A Baltimore Circuit Court judge ruled the city’s ban on mobile vendors operating within 300 feet of any brick-and-mortar business that sells primarily the same product or service is too vague for the city to enforce.
The judge’s ruling failed to answer an important question: Is the law’s purpose—to financially benefit brick-and-mortar businesses by making their competition illegal—unconstitutional under the Maryland Constitution?
The Institute for Justice (IJ) plans to appeal today’s ruling to answer that question.
Two Baltimore-area food trucks, Pizza di Joey and Mindgrub Cafe, teamed up with IJ in May 2016 to challenge the ban. The judge gave Baltimore 60 days to stop enforcing the law.

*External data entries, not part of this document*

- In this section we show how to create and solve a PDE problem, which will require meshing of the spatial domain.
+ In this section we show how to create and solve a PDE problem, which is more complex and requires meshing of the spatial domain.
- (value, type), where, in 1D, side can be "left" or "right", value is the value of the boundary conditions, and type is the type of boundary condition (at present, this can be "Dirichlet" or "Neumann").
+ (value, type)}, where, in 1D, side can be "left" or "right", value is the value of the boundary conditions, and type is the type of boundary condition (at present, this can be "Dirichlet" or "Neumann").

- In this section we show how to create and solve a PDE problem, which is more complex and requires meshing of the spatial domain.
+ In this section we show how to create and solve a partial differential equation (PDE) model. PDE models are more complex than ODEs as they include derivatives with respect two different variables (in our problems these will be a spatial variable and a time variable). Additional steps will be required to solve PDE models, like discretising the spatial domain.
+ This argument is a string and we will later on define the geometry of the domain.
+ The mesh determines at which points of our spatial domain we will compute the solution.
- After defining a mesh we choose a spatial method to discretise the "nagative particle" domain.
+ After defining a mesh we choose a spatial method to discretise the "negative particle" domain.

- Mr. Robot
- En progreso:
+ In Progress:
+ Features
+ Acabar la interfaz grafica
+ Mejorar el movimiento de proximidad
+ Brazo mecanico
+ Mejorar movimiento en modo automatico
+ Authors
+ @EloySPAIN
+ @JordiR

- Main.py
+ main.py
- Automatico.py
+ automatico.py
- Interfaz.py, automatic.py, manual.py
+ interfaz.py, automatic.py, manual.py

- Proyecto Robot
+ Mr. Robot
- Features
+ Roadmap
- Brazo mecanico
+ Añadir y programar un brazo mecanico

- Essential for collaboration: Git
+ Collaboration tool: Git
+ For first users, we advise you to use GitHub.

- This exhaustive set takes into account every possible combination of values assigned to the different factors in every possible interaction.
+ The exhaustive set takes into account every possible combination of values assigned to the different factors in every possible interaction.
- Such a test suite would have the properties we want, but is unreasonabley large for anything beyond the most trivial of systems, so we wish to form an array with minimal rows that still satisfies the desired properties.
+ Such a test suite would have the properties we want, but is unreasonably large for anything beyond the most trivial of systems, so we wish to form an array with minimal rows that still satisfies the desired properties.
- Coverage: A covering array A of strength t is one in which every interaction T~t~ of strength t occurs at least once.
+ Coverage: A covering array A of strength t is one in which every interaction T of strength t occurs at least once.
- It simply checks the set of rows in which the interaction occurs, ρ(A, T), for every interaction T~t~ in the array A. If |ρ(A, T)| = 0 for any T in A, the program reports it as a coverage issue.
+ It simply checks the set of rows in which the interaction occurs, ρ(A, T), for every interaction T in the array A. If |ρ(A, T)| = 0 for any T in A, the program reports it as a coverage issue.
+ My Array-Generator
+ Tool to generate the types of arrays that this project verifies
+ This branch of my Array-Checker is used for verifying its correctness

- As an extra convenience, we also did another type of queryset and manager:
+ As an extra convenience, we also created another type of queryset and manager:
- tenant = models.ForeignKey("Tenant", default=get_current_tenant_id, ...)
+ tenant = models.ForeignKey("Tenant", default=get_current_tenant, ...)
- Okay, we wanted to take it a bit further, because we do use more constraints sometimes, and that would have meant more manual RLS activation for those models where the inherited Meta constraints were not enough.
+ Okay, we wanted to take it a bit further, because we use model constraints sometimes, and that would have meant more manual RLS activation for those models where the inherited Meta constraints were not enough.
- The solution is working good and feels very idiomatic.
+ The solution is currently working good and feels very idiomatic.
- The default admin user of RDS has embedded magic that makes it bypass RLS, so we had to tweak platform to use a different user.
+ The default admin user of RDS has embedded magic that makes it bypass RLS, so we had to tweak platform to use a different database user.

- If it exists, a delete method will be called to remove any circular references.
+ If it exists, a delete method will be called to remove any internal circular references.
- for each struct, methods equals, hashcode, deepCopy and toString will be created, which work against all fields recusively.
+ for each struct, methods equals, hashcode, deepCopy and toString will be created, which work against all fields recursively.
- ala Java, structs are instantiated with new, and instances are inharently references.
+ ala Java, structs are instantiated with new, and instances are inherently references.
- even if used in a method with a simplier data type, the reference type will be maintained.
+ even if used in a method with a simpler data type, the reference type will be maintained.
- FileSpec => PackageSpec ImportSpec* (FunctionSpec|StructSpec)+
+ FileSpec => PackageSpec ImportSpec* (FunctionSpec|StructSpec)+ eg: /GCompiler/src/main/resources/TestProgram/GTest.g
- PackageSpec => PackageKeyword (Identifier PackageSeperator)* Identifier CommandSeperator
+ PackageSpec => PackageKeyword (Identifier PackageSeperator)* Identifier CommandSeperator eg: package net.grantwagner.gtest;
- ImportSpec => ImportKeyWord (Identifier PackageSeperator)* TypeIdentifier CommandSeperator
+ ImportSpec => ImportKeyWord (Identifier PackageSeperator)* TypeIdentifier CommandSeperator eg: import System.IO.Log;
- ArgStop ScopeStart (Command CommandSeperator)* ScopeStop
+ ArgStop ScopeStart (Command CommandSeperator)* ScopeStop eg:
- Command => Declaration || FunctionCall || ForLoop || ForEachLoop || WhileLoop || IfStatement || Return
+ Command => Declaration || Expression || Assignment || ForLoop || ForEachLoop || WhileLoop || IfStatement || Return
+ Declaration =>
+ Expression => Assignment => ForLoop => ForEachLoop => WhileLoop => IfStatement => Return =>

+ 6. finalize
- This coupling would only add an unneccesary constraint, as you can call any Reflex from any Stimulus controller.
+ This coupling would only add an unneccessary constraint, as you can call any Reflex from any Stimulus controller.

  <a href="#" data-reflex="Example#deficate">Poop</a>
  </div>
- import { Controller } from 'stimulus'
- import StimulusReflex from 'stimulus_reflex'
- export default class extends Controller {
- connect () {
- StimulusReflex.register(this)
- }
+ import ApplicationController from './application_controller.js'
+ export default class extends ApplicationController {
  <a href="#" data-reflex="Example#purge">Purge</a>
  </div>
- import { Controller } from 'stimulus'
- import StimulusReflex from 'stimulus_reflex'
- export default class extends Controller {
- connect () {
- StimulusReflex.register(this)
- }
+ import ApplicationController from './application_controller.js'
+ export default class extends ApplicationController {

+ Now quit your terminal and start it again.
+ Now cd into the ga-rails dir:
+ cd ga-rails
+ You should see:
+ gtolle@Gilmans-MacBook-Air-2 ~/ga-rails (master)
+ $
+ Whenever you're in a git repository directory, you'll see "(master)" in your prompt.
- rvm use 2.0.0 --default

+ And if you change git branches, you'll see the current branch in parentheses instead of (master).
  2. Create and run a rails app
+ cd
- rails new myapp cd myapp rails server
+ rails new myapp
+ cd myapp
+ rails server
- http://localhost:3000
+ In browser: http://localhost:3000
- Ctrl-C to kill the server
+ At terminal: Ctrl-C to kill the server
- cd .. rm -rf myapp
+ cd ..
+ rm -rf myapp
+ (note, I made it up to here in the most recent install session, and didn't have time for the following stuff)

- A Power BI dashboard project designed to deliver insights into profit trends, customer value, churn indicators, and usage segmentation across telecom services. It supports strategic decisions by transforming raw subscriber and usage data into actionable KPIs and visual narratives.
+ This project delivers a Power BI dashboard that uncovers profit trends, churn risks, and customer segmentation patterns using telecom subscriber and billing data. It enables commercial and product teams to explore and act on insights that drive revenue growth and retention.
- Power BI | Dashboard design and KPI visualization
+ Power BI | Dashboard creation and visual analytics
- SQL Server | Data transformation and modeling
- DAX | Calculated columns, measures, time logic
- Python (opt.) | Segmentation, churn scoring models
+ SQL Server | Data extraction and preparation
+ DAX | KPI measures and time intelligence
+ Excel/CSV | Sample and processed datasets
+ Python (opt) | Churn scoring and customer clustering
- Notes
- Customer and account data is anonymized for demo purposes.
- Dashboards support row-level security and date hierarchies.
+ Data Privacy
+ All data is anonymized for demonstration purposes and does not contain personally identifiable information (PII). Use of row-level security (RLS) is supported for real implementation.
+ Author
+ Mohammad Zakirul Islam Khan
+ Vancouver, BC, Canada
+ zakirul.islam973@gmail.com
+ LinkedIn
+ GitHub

In her ruling, Judge Karen C. Friedman found that no “reasonable person” would be able to understand and navigate the 300-foot ban. Furthermore, the court noted that there was “voluminous evidence” regarding the 300-foot ban’s ambiguity. In fact, the city admitted under oath that the ban was “subjective.”
Judge Friedman concluded that the ban’s complete “lack of standards” prevented “enforcement officials, brick-and-mortar restaurants, and food trucks from understanding” how to follow the law.
Joey Vanoni, owner and operator of the Pizza di Joey food truck, said, “I’m happy that this ruling will let me operate more freely in the city, but I look forward to a day when laws like these no longer exist. This is not just a win for me, but a win for all hungry Baltimoreans who will finally have the freedom to choose where to eat lunch.”